- [PROBLEM REQUIREMENTS]: Say how many lines of the listing below contain "work", giving the number and nothing else.

*** Begin section ***

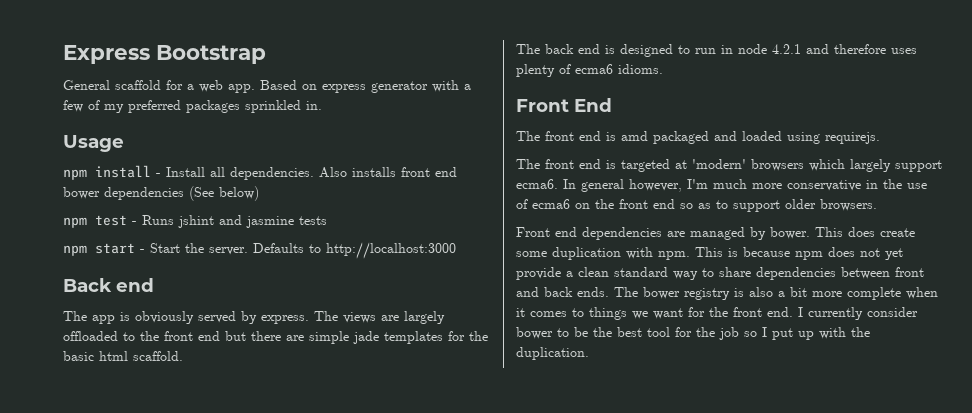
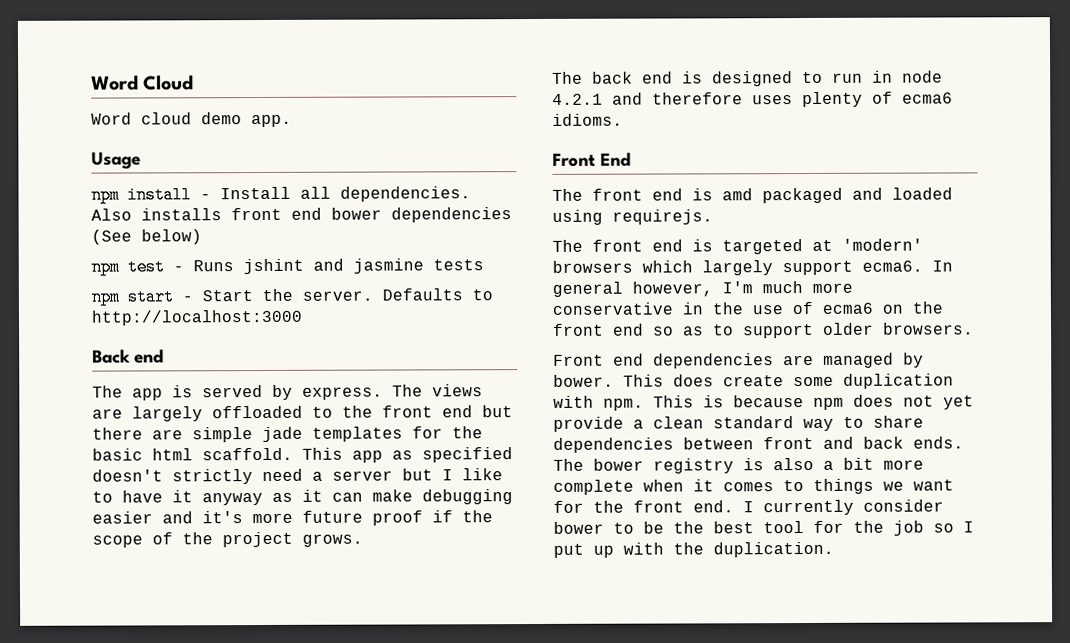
[63,45,266,64] [63,80,471,93] [63,100,322,113] Express Bootstrap // General scaffold for a web app. Based on express generator with a few of my preferred packages sprinkled in. -> [91,75,195,91] [91,112,292,128] Word Cloud // Word cloud demo app.
[135,311,194,324] obviously -> (193, 391) none
(183, 356) none -> [302,447,513,463] [92,468,503,485] [92,489,513,506] [92,510,493,526] [92,531,363,548] This app as specified doesn't strictly need a server but I like to have it anyway as it can make debugging easier and it's more future proof if the scope of the project grows.

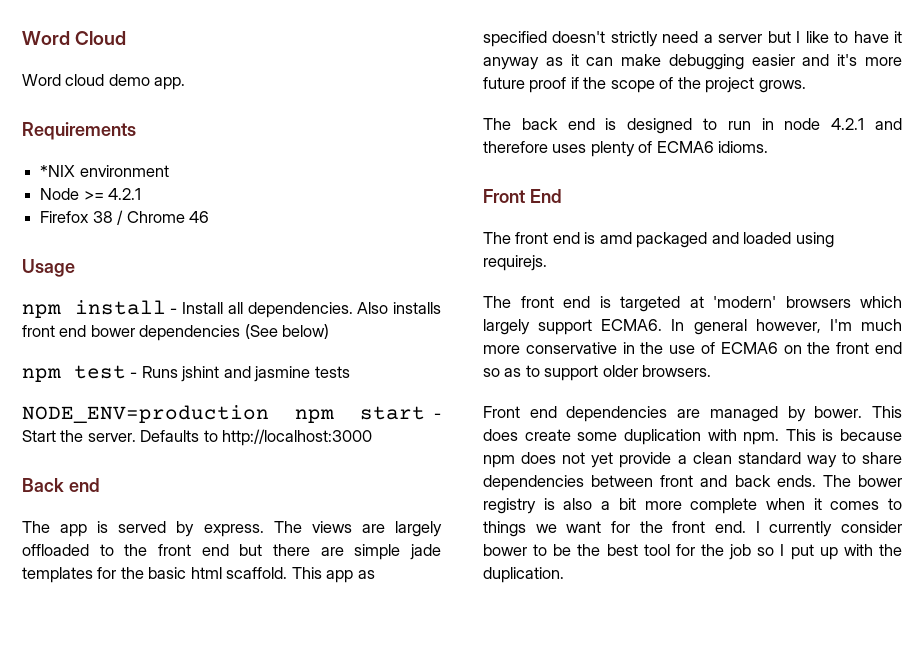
(292, 121) none -> [22,122,136,140] [40,165,169,177] [40,188,142,200] [40,210,209,225] // Requirements // *NIX environment // Node >= 4.2.1 // Firefox 38 / Chrome 46
(484, 265) none -> [22,405,269,423] NODE_ENV=production
[902,92,953,104] ecma6 -> [656,141,714,153] ECMA6
[862,260,923,272] ecma6. -> [601,319,663,331] ECMA6.
[822,302,873,314] ecma6 -> [720,342,778,354] ECMA6

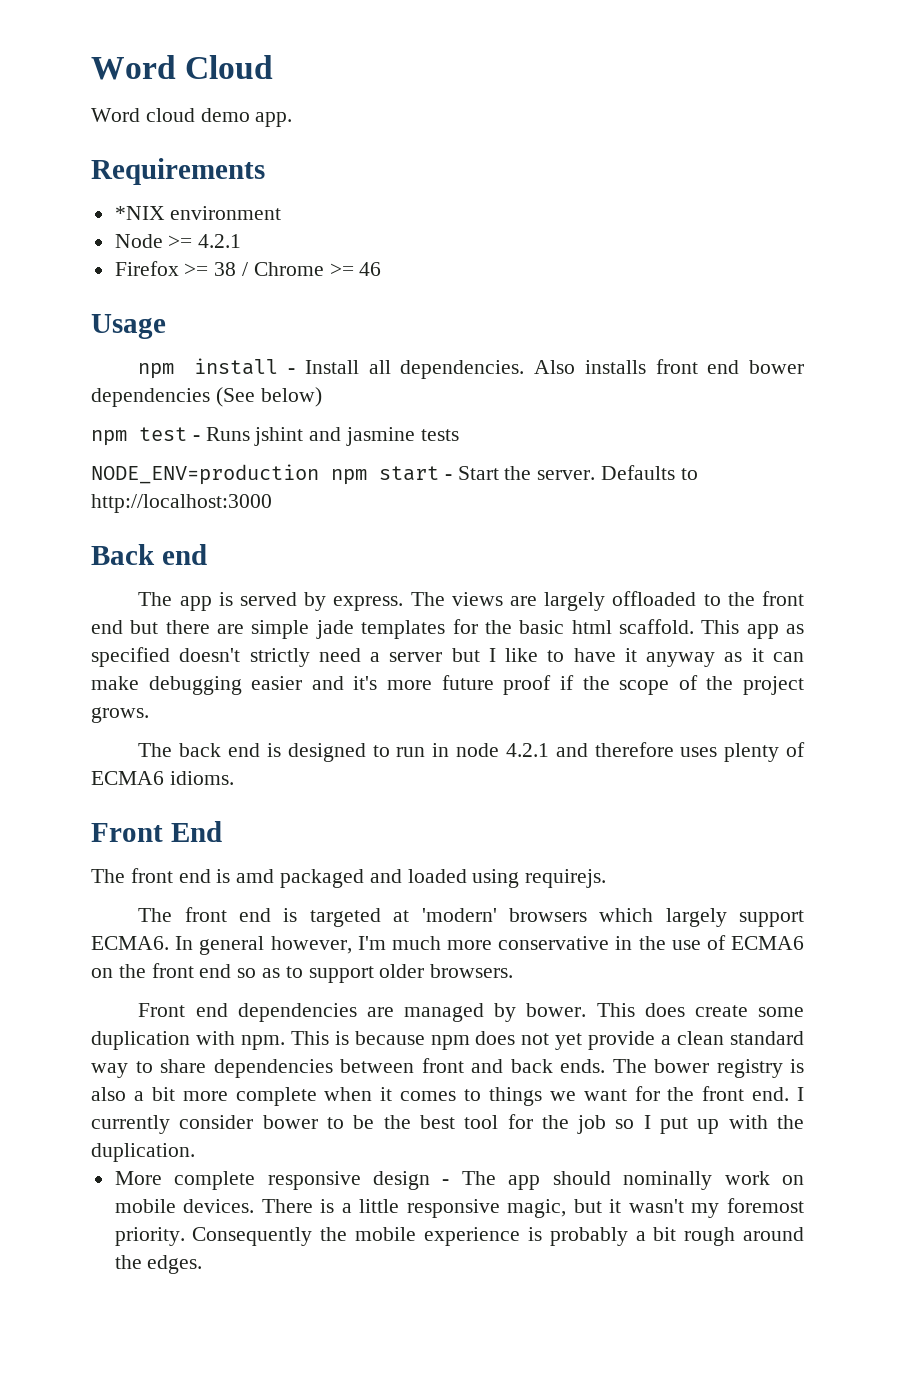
(90, 217) none -> [184,263,209,276] >=
(185, 217) none -> [329,263,354,276] >=
(564, 575) none -> [114,1171,804,1190] [114,1198,804,1218] [114,1227,805,1246] [114,1255,203,1274] // More complete responsive design - The app should nominally work on mobile devices. There is a little responsive magic, but it wasn't my foremost priority. Consequently the mobile experience is probably a bit rough around the edges.

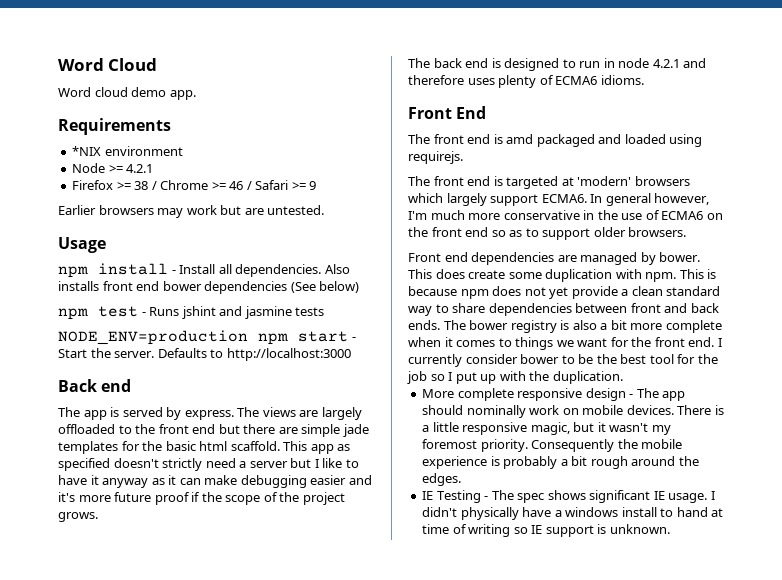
(382, 269) none -> [246,180,317,190] [58,205,325,218] / Safari >= 9 // Earlier browsers may work but are untested.
(203, 1264) none -> [422,490,715,503] [422,507,724,520] [422,524,670,537] // IE Testing - The spec shows significant IE usage. I didn't physically have a windows install to hand at time of writing so IE support is unknown.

*** End section ***

- [FINISHED EXERCISE]: 2